You have your loops mixed up. The logic is: Generate a random number until you have found one that isn't in the list.
The way you do it, you generate a new number inside the checking loop. But that doesn't work. Say you're generating the 4th number and find it is equal to the third. Then you generate a new one which might well be equal to any you have already checked against.

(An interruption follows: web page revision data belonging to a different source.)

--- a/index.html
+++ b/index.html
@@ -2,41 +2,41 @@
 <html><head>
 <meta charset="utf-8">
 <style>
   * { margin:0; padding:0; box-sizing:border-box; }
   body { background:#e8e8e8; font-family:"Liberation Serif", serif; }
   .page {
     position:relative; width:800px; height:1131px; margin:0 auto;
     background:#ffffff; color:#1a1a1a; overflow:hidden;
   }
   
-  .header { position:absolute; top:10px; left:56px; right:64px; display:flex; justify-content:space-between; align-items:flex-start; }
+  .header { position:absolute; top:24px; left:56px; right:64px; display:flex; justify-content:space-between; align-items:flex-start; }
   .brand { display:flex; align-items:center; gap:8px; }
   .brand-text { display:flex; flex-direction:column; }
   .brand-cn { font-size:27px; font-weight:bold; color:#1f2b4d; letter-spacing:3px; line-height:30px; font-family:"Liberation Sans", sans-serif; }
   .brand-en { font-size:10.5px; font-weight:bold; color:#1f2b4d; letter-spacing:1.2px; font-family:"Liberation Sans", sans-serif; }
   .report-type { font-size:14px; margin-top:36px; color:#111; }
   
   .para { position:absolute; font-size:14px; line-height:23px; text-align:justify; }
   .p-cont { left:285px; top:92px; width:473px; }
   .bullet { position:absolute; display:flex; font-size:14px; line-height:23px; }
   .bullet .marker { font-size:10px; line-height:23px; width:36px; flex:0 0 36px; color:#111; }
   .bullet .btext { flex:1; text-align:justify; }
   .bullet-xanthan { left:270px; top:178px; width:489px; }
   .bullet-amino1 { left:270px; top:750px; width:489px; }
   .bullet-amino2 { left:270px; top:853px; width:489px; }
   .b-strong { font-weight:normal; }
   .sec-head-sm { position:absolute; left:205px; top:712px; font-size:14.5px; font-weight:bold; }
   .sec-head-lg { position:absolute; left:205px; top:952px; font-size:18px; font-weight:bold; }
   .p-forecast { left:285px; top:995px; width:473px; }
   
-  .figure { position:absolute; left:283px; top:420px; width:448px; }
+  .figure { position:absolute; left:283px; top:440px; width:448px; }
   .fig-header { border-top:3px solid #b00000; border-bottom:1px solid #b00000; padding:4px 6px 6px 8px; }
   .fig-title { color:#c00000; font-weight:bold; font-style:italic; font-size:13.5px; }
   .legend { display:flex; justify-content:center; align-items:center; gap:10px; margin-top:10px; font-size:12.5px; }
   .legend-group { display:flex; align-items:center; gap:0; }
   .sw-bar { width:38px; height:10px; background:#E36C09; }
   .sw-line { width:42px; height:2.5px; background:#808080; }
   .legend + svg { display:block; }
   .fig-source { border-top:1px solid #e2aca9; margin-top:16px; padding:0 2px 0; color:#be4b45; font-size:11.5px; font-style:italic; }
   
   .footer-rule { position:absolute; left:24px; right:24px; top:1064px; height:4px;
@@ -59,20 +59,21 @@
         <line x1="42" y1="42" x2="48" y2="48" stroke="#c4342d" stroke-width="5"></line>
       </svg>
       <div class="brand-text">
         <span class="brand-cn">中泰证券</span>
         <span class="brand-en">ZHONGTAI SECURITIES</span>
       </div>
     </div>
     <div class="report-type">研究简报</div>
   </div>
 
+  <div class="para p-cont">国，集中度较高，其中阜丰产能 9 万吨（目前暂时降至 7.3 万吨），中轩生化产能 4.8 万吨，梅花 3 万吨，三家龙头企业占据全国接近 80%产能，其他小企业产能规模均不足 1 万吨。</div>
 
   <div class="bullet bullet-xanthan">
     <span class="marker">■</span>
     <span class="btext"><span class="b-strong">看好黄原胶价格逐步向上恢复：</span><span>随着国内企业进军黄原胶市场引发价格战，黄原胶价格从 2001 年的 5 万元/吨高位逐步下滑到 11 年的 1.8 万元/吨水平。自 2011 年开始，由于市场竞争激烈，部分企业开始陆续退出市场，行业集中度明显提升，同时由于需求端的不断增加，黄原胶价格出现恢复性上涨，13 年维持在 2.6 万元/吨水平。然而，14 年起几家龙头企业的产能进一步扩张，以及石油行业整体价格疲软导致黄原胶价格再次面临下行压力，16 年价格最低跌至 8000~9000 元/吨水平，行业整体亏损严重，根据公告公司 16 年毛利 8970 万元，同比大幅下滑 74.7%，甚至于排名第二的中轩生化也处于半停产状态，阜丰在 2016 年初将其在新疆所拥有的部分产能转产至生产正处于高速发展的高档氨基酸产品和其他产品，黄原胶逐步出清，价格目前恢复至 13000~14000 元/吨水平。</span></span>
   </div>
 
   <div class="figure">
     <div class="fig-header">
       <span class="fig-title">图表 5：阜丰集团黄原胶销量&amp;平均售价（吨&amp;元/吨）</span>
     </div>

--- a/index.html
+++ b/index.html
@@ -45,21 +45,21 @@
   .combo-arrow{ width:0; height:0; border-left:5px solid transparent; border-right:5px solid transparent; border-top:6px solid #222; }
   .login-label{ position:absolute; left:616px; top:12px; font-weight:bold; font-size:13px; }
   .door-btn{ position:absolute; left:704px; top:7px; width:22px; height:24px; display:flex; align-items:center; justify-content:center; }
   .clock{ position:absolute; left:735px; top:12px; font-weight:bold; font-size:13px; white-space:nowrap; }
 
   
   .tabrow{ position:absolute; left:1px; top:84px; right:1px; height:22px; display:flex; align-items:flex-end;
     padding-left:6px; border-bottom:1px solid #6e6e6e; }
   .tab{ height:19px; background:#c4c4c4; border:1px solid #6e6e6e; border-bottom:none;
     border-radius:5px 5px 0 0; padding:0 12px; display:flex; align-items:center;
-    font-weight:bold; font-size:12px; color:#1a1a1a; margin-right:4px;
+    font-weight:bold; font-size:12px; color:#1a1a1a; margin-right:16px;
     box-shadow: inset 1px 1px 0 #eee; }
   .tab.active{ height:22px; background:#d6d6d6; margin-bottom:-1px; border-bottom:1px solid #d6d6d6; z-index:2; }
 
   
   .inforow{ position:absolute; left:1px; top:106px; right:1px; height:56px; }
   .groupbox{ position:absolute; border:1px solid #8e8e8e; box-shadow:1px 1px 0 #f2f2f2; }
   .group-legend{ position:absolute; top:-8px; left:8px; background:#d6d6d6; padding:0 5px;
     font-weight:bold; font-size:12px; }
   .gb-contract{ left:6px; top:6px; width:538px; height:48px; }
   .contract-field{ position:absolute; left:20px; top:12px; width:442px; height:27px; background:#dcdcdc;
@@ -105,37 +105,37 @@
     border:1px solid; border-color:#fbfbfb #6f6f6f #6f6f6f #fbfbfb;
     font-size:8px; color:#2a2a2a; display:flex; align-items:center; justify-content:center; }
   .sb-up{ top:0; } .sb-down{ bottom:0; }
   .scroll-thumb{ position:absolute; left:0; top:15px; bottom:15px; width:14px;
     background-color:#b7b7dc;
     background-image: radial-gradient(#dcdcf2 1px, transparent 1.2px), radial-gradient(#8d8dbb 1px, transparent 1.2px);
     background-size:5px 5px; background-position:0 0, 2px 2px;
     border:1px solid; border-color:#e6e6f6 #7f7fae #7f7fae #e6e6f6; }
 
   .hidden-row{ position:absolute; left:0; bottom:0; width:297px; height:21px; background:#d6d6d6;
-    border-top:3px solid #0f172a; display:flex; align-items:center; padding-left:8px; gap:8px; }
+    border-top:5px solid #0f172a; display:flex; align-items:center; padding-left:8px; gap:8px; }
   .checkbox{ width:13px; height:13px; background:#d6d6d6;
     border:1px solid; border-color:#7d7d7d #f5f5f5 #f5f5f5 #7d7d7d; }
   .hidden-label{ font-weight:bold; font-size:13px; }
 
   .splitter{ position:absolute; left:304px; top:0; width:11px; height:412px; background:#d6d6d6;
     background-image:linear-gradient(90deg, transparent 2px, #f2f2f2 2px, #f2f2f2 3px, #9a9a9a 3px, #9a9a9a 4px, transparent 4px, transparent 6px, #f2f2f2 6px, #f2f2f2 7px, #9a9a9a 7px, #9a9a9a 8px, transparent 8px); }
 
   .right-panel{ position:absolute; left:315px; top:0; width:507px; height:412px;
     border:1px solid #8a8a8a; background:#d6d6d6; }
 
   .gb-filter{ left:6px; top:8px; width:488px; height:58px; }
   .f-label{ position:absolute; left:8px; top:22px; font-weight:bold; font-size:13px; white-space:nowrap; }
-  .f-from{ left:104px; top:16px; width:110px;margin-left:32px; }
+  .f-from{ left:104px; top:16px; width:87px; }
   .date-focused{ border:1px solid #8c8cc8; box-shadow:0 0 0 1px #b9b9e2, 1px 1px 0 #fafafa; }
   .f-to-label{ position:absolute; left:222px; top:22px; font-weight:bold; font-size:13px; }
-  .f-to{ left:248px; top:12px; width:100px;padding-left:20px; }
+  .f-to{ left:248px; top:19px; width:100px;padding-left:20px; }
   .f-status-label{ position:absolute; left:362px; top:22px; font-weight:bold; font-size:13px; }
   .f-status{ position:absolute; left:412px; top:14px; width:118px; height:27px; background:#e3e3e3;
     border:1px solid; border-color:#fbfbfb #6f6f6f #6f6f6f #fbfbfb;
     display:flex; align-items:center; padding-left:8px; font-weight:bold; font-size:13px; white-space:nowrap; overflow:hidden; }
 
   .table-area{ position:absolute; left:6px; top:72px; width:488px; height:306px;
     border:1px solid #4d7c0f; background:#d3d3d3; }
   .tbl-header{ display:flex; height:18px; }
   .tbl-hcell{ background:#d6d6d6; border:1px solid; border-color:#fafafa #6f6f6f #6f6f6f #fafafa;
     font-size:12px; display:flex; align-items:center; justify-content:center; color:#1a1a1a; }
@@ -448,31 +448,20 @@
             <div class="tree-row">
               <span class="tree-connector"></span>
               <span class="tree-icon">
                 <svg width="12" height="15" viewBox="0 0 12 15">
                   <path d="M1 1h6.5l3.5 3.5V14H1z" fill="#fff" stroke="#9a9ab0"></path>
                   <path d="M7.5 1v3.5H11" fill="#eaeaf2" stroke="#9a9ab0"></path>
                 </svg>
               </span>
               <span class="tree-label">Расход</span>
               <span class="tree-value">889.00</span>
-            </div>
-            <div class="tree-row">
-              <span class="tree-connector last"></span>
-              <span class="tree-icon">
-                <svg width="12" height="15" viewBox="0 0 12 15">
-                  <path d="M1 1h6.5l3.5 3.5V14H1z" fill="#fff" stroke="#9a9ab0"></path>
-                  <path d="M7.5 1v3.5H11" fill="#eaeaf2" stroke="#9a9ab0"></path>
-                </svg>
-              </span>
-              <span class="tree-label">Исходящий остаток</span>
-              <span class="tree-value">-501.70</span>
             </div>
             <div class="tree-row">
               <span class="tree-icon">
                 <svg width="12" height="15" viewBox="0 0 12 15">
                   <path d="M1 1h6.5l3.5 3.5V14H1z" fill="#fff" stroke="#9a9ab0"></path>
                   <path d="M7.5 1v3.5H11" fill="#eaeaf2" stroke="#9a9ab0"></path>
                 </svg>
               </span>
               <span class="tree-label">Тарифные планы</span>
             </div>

You also check uninitialised elements when j > i
. Your inner loop should only run up to i
.
So:
#include <stdlib.h>
#include <stdio.h>
#include <time.h>
int main()
{
int vec[15] = { 0 };
int i, j;
srand(time(NULL));
for (i = 0; i < 15; i++) {
int okay = 0;
while (!okay) {
vec[i] = rand() % 25 + 1;
okay = 1;
for (j = 0; j < i; j++) {
if (vec[i] == vec[j]) okay = 0;
}
}
printf("%d\n", vec[i]);
}
return 0;
}
That still looks a bit awkward with that okay
variable. In my opinion, checking for duplicates should be a separate function:
int contains(int arr[], int n, int x)
{
while (n--) {
if (arr[n] == x) return 1;
}
return 0;
}
int main()
{
// snip ...
for (i = 0; i < 15; i++) {
do {
vec[i] = rand() % 25 + 1;
} while (contains(vec, i, vec[i]));
printf("%d\n", vec[i]);
}
// snip ...
}
In your case the range of possible numbers isn't mich bigger than the number of array elements. You could also create an ordered array {1, 2, 3, ..., 25}
, then shuffle it and use only the first 15 elements.